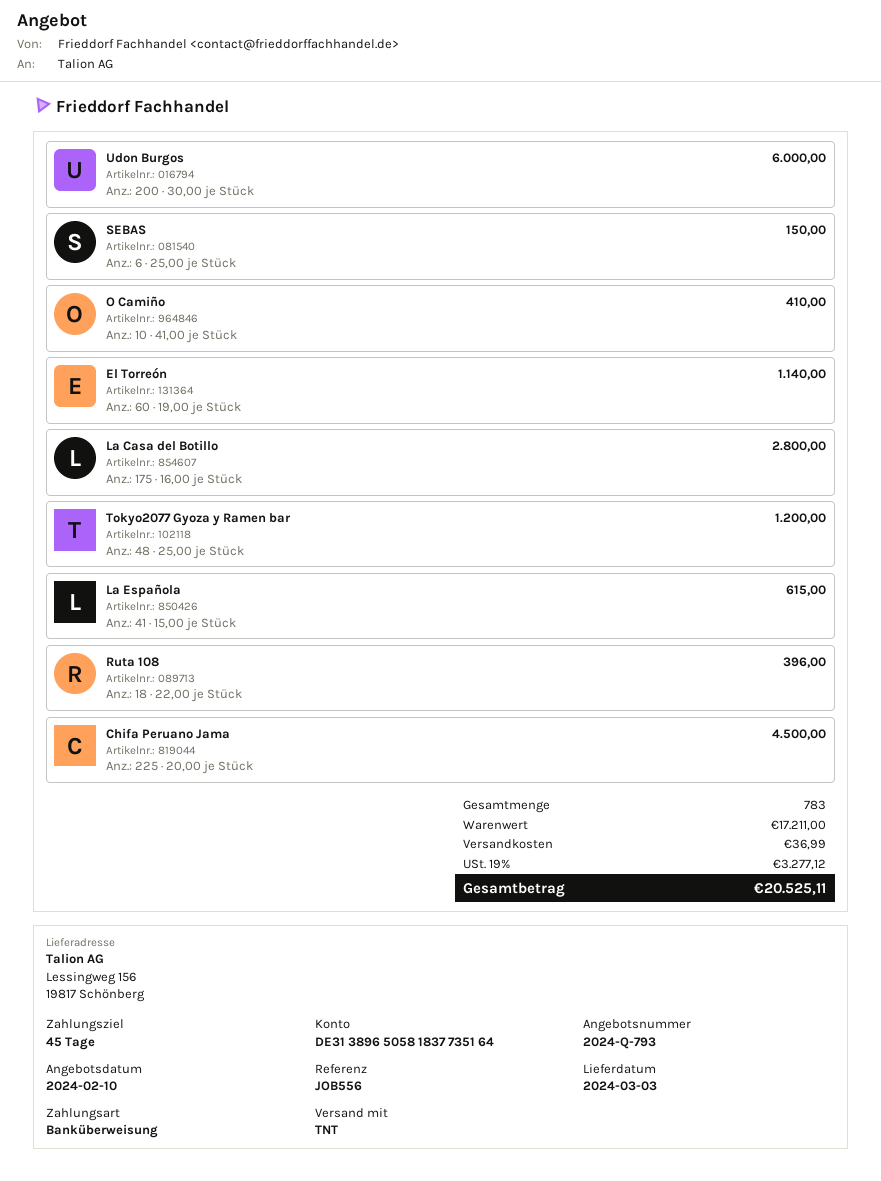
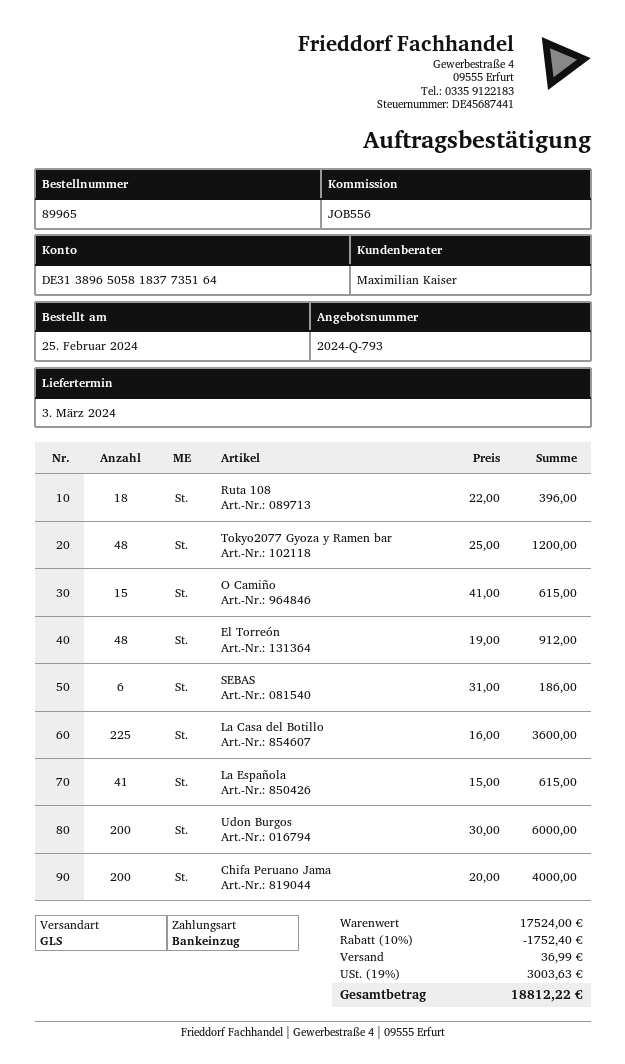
payment method: bank transfer -> direct debit
shipping method: TNT -> GLS
SEBAS: 6 x 25.00 = 150.00 -> 6 x 31.00 = 186.00
O Camiño: 10 x 41.00 = 410.00 -> 15 x 41.00 = 615.00
El Torreón: 60 x 19.00 = 1140.00 -> 48 x 19.00 = 912.00
La Casa del Botillo: 175 x 16.00 = 2800.00 -> 225 x 16.00 = 3600.00
Chifa Peruano Jama: 225 x 20.00 = 4500.00 -> 200 x 20.00 = 4000.00
subtotal: 17211.00 -> 17524.00
discount: none -> 10% = 1752.40
tax: 19% = 3277.12 -> 19% = 3003.63
total: 20525.11 -> 18812.22

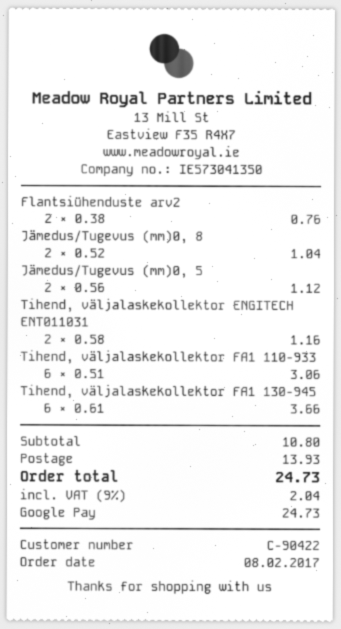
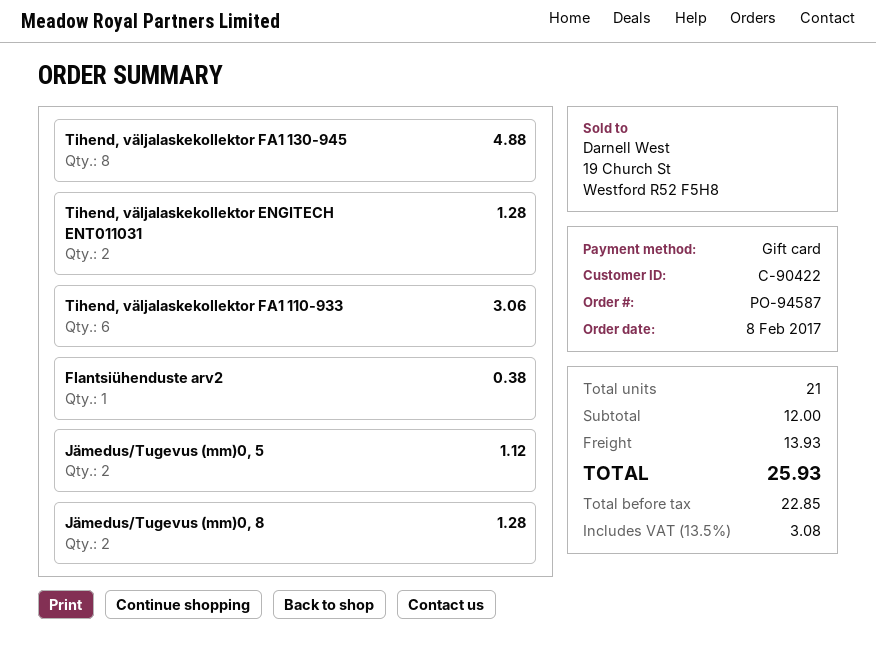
payment method: Google Pay -> gift card
Flantsiühenduste arv2: 2 for 0.76 -> 1 for 0.38
Jämedus/Tugevus (mm)0, 8: 2 for 1.04 -> 2 for 1.28
Tihend, väljalaskekollektor ENGITECH ENT011031: 2 for 1.16 -> 2 for 1.28
Tihend, väljalaskekollektor FA1 130-945: 6 for 3.66 -> 8 for 4.88
subtotal: 10.80 -> 12.00
tax: 9% = 2.04 -> 13.5% = 3.08
total: 24.73 -> 25.93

....

Reproduce exactly the lines of the entries above from the first through the line with "payment method: Google Pay -> gift card", both included; pictures should not be reproduced.

THE ANSWER:
payment method: bank transfer -> direct debit
shipping method: TNT -> GLS
SEBAS: 6 x 25.00 = 150.00 -> 6 x 31.00 = 186.00
O Camiño: 10 x 41.00 = 410.00 -> 15 x 41.00 = 615.00
El Torreón: 60 x 19.00 = 1140.00 -> 48 x 19.00 = 912.00
La Casa del Botillo: 175 x 16.00 = 2800.00 -> 225 x 16.00 = 3600.00
Chifa Peruano Jama: 225 x 20.00 = 4500.00 -> 200 x 20.00 = 4000.00
subtotal: 17211.00 -> 17524.00
discount: none -> 10% = 1752.40
tax: 19% = 3277.12 -> 19% = 3003.63
total: 20525.11 -> 18812.22

payment method: Google Pay -> gift card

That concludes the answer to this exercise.